Send back the records exactly as written, with no images.

*** Task inputs Section Begins ***

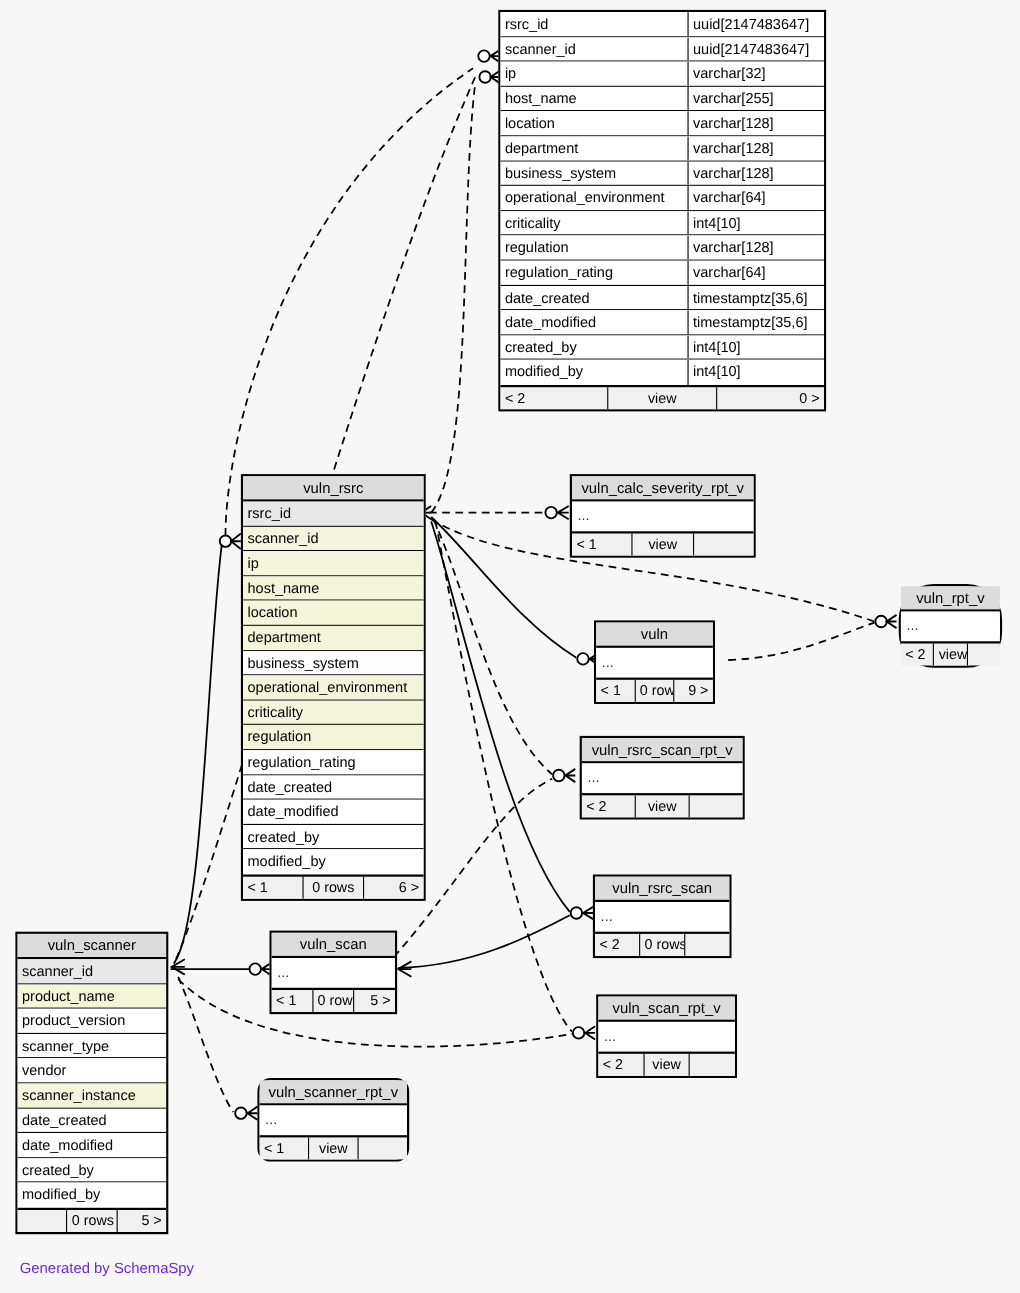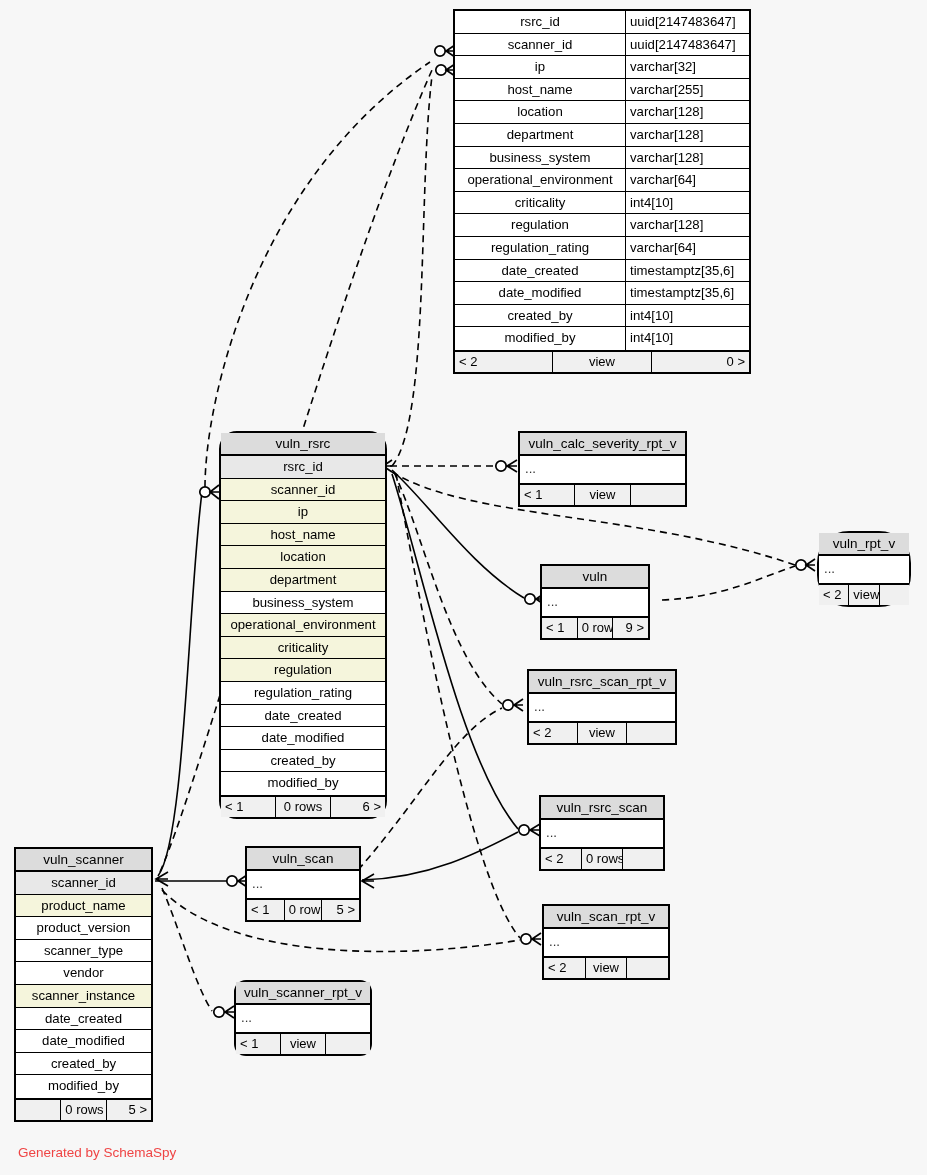--- a/index.html
+++ b/index.html
@@ -72,7 +72,6 @@
     font-size: 13.2px;
     white-space: nowrap;
     overflow: hidden;
-    text-align: center;
   }
   .cell-type {
     flex: 0 0 auto;

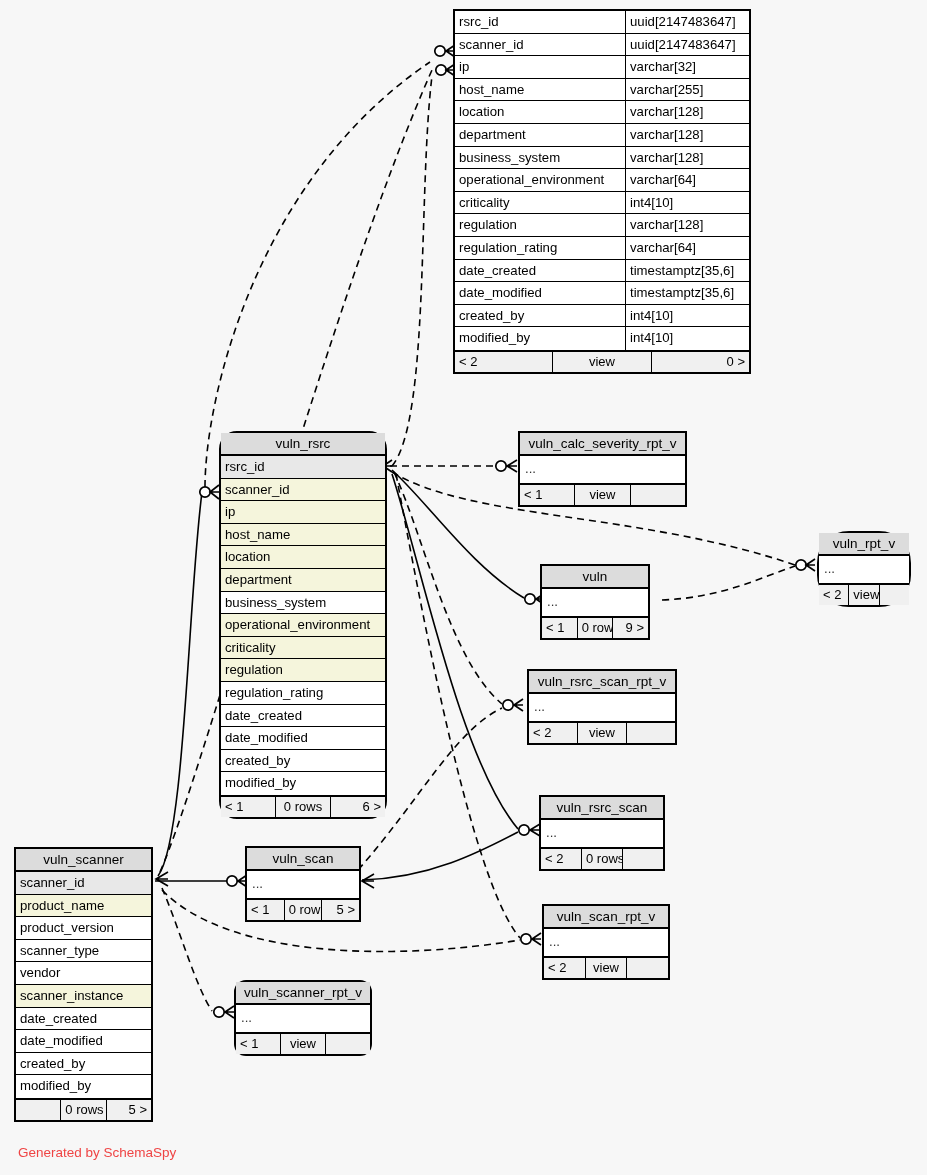--- a/index.html
+++ b/index.html
@@ -291,7 +291,7 @@
     </div>
   </div>
 
-  <div class="entity" style="left:219px; top:431px; width:168px;border-radius:18px;">
+  <div class="entity" style="left:219px; top:431px; width:168px;">
     <div class="entity-title">vuln_rsrc</div>
     <div class="rowlist">
       <div class="erow pk">

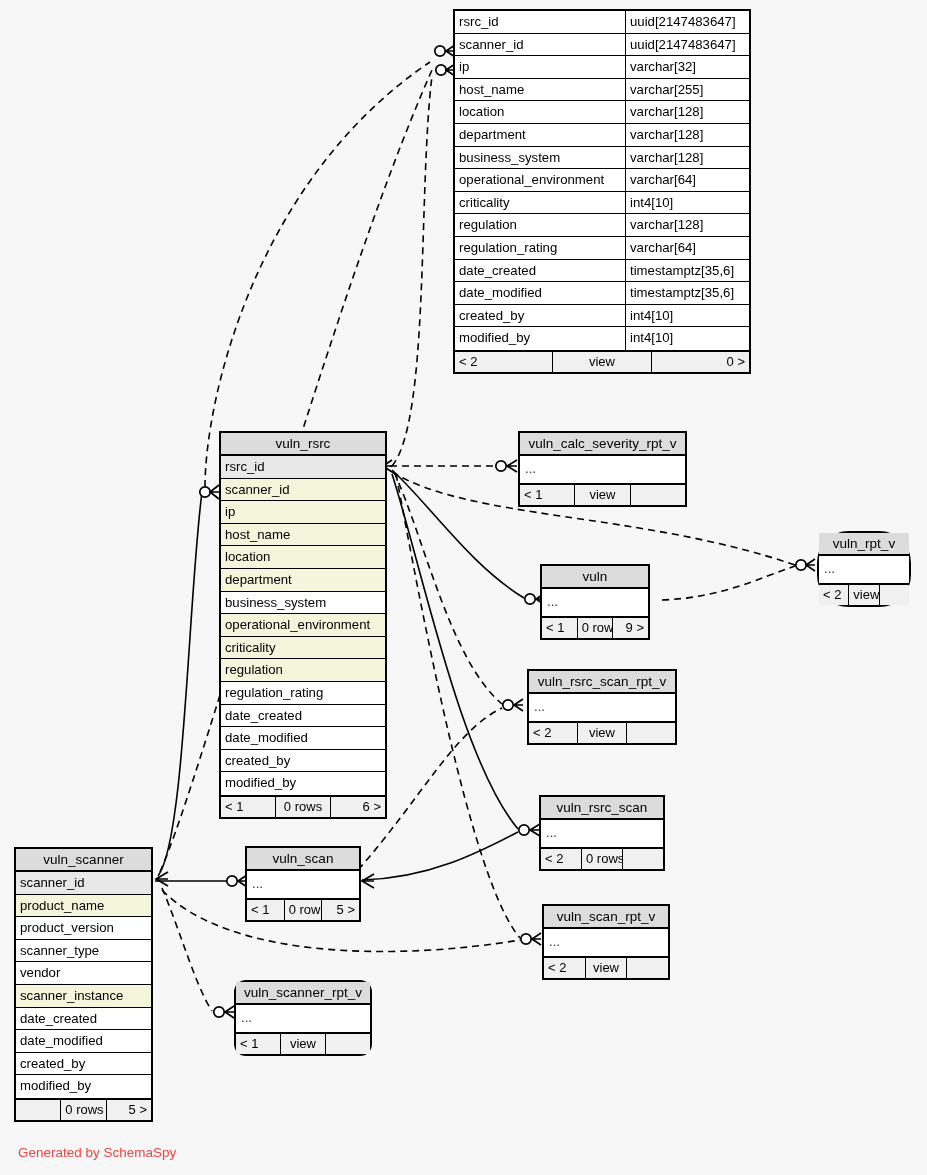--- a/index.html
+++ b/index.html
@@ -121,7 +121,7 @@
     left: 18px;
     top: 1145px;
     font-size: 13.5px;
-    color: #ef4444;
+    color: #6d28d9;
     white-space: nowrap;
   }
 </style>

*** Task inputs Section Ends ***

* Reply to the exercise *
--- a/index.html
+++ b/index.html
@@ -72,7 +72,6 @@
     font-size: 13.2px;
     white-space: nowrap;
     overflow: hidden;
-    text-align: center;
   }
   .cell-type {
     flex: 0 0 auto;

--- a/index.html
+++ b/index.html
@@ -291,7 +291,7 @@
     </div>
   </div>
 
-  <div class="entity" style="left:219px; top:431px; width:168px;border-radius:18px;">
+  <div class="entity" style="left:219px; top:431px; width:168px;">
     <div class="entity-title">vuln_rsrc</div>
     <div class="rowlist">
       <div class="erow pk">

--- a/index.html
+++ b/index.html
@@ -121,7 +121,7 @@
     left: 18px;
     top: 1145px;
     font-size: 13.5px;
-    color: #ef4444;
+    color: #6d28d9;
     white-space: nowrap;
   }
 </style>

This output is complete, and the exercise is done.